BamHash and some insights from information theory

We have a new preprint out for a tool called BamHash. I’ll get to what it does and how it works in a bit, but first the why.

This tool was built because we needed it at deCODE and couldn’t find anything else that could do it. The basic problem is that we have DNA sequenced on an Illumina machine producing FASTQ files, which are then pushed into the pipeline, processed, cuddled, fed locally grown produce and after some bioinformatics magic we get a shiny BAM file.

FASTQ files storing raw reads are big and ugly, whereas BAM files are small, sorted, indexed and just better. For a 30x coverage Human genome the BAM file will be about 70G, the raw FASTQ file is even worse. Multiply that by the number of individuals sequenced and you get, uh, a lot.

Obviously we want to get rid of the FASTQ file, and it is perfectly safe to do that because the BAM contains all the information in the FASTQ file. Worst case scenario: we could always recreate the FASTQ file from the BAM file if needed.

To illustrate the question consider the following conversation

paranoid me: is it safe to delete that FASTQ file?
me: what?!?, I just explained why it was safe why are you asking again?
paranoid me: well, something could have happened in your pipeline
me: is there something wrong with my pipeline?
paranoid me: or the disk system
me: I haven’t heard of anything, do you know something I don’t?
paranoid me: maybe there were hiccups and you dropped a few reads
me: no, you don’t understand, we have a pipeline
paranoid me: can you really be sure that all the reads in the FASTQ file made it to the BAM file?
me: now you are just being paranoid
paranoid me: “Yes I’m paranoid – but am I paranoid enough?” [source]

So how can we know if the reads in the FASTQ file are exactly the same as the reads in the BAM file? A simple solution is to just compare the two sets, but that would take too much time, plus we would have to keep everything in memory or write to disk and it’s really an overkill.

A simpler way is to construct fingerprints for the FASTQ and BAM files based only on the set of reads. The exact same reads appear in both files, but in different order. So the basic idea is to compute a hash value for each read and reduce the set of hash values to a single fingerprint. Reduce here means to apply some reduction operation such as a sum or XOR. As long as the binary operation is commutative the final result is independent of the order. Thus we settled on something simple, MD5 has of each read and add up all the values mod 2^64. Change one byte in your reads and you’ll get a different value.

The program is very efficient, on par with reading a BAM file with samtools and counting the lines. Now just stick this at the front and end of your pipeline and check that the input FASTQ and output BAM have the same fingerprint. If they match, delete that sucker. If they don’t, you have issues.

But wait there’s more

I was describing this result to Harold Pimentel who asked a natural follow-up question “since we like to throw away reads, is it possible to find if the FASTQ reads are a subset of the BAM reads”. The easy answer is yes, just do the naive thing and compare the sets directly. So the hard question is, can we find a fingerprinting method that will solve this problem.

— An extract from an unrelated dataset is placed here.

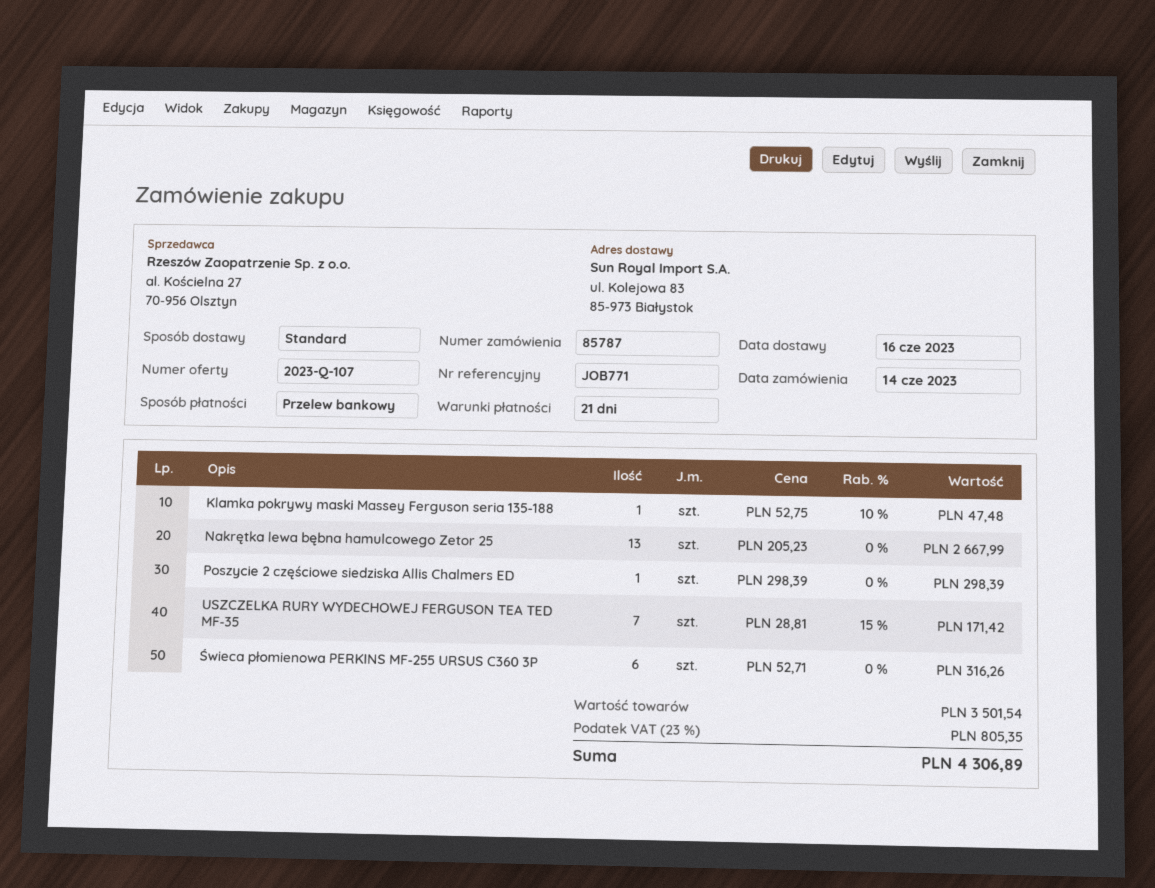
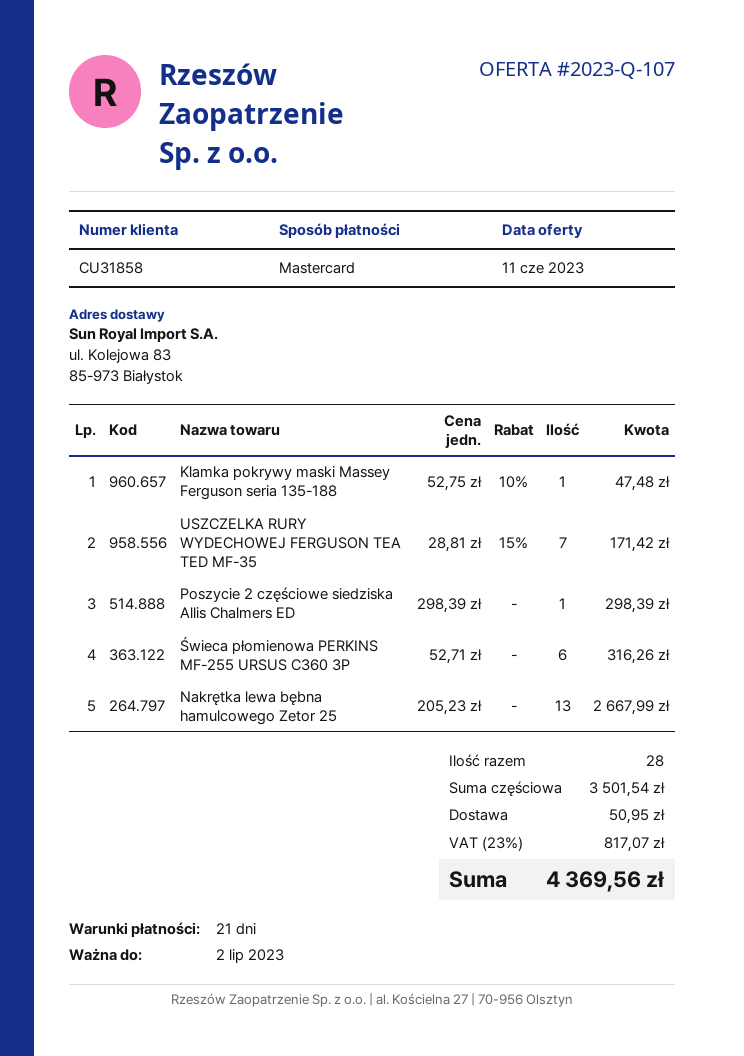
payment method: bank transfer -> Mastercard
shipping: none -> 50.95
tax: 23% = 805.35 -> 23% = 817.07
total: 4306.89 -> 4369.56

I had no idea whether this was possible until I reframed the question. Instead of thinking about this as a computational problem let’s think about this as a communication problem from information theory.

Alice and Bob start doing bioinformatics

In this setting we have Alice holding a FASTQ file with n reads, A and BOB has a BAM file with m reads, B. They want to find out if B\subseteq A using minimal communication. This is equivalent to finding out if B\cap\bar{A} = \emptyset. Any fingerprint method can be turned into a protocol where Alice sends the fingerprint and Bob compares the fingerprints and answers yes or now. The general setting where Alice and Bob can talk interactively allows for more complicated methods. [edit: the direction was wrong, BAM are supposed to be subsets of FASTQ in a practical setting, for the lower bound you just reverse the roles of Alice and Bob, they won’t mind]

The good news is (if you are a theorist, otherwise this is bad news) that this is simply the set disjointness problem and it turns out that the lower bound for the amount of communication that is needed is \Omega(n), even if we allow randomness and some small probability of failure.

In other words, no, there is no way any general fingerprinting method can find out if the BAM reads are a subset of the FASTQ reads. The fingerprint would have to be the size of the input which defeats the purpose. I added the word general, since there might be something clever you can do if you were told that only a handful of reads are missing or if you knew something more about the input, but let’s not go there.

BamHash ~ EQ

If we go back to BamHash, the fingerprinting method is answering the question whether A=B, which it called the EQ problem. The EQ problem has a lower bound of \Omega(n) for deterministic communication, i.e. no randomness and zero probability of failure. However the EQ problem has a O(\log(n)) bit solution when we allow randomness, and this is pretty much what BamHash is doing.